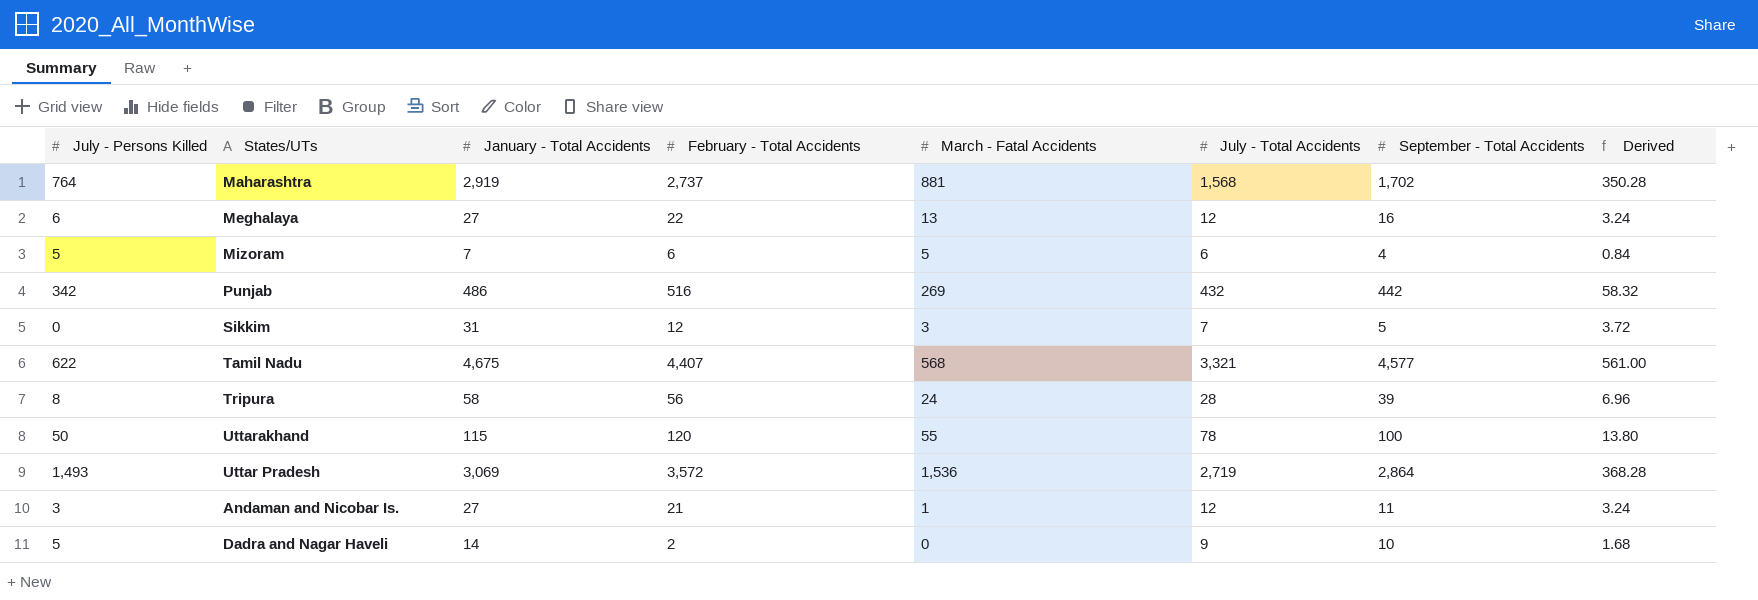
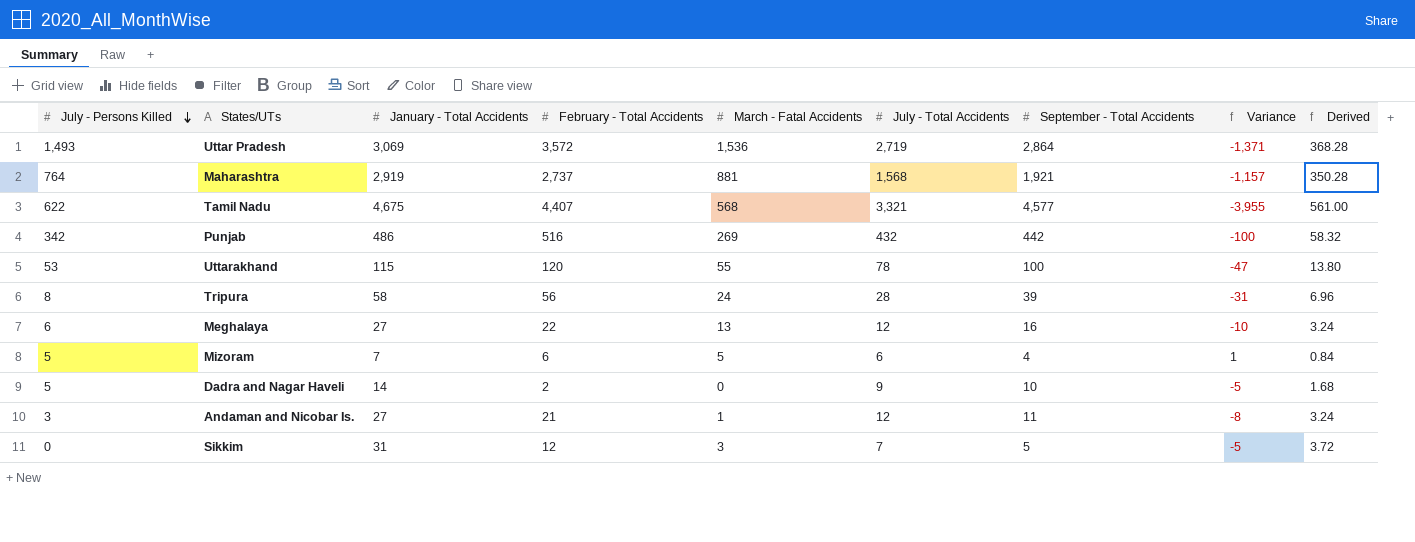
row order: none -> July - Persons Killed descending
column Variance | formula: none -> [July - Persons Killed] - [September - Total Accidents]
Maharashtra | September - Total Accidents: 1,702 -> 1,921
Uttarakhand | July - Persons Killed: 50 -> 53

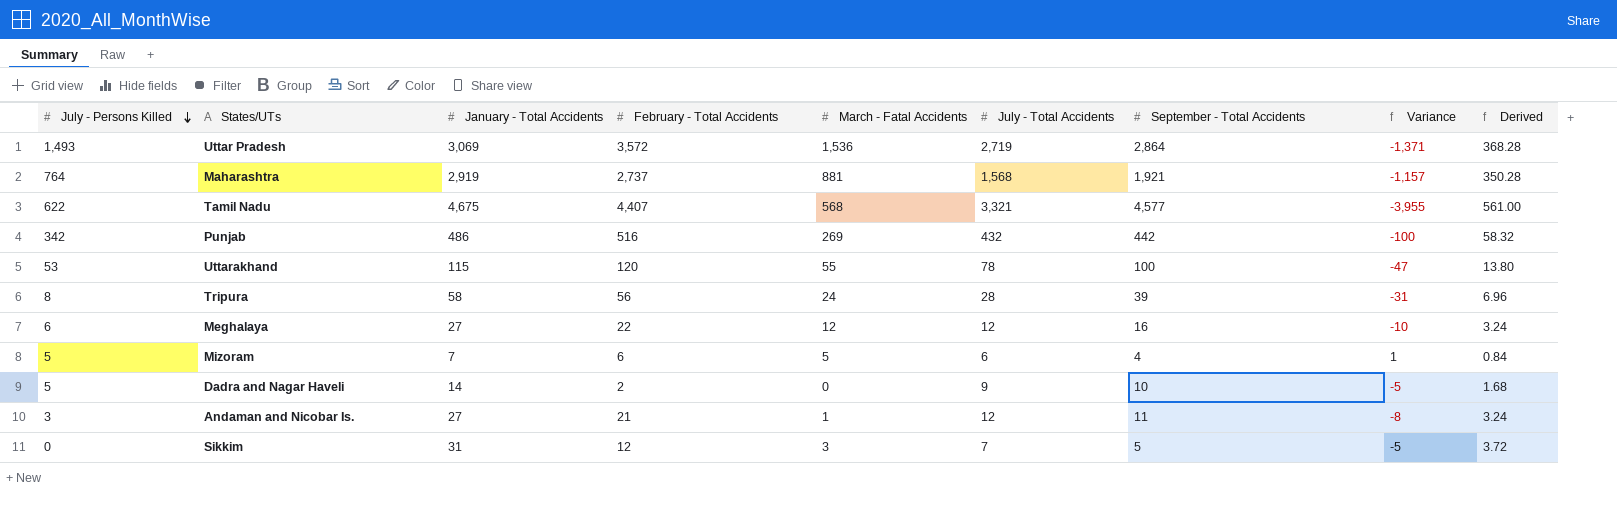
Meghalaya | March - Fatal Accidents: 13 -> 12

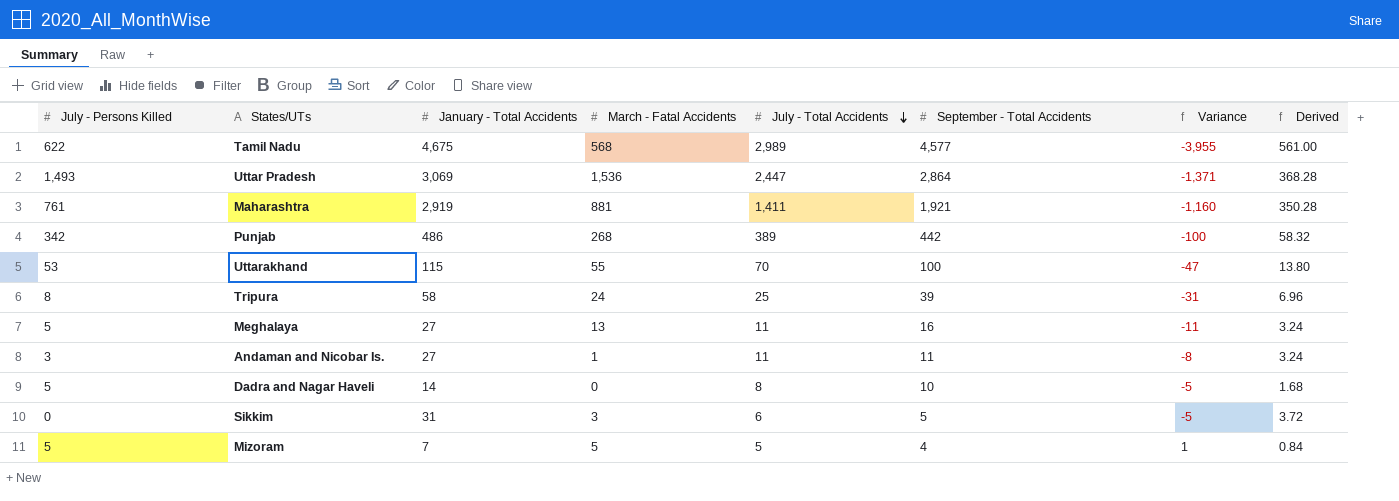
row order: July - Persons Killed descending -> July - Total Accidents descending
column February - Total Accidents | position: 4 -> none
Tamil Nadu | July - Total Accidents: 3,321 -> 2,989
Uttar Pradesh | July - Total Accidents: 2,719 -> 2,447
Maharashtra | July - Persons Killed: 764 -> 761
Maharashtra | July - Total Accidents: 1,568 -> 1,411
Maharashtra | Variance: -1,157 -> -1,160
Punjab | March - Fatal Accidents: 269 -> 268
Punjab | July - Total Accidents: 432 -> 389
Uttarakhand | July - Total Accidents: 78 -> 70
Tripura | July - Total Accidents: 28 -> 25
Meghalaya | July - Persons Killed: 6 -> 5
Meghalaya | March - Fatal Accidents: 12 -> 13
Meghalaya | July - Total Accidents: 12 -> 11
Meghalaya | Variance: -10 -> -11
Andaman and Nicobar Is. | July - Total Accidents: 12 -> 11
Dadra and Nagar Haveli | July - Total Accidents: 9 -> 8
Sikkim | July - Total Accidents: 7 -> 6
Mizoram | July - Total Accidents: 6 -> 5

········

Report every line of the material above in which "none" appears.

row order: none -> July - Persons Killed descending
column Variance | formula: none -> [July - Persons Killed] - [September - Total Accidents]
column February - Total Accidents | position: 4 -> none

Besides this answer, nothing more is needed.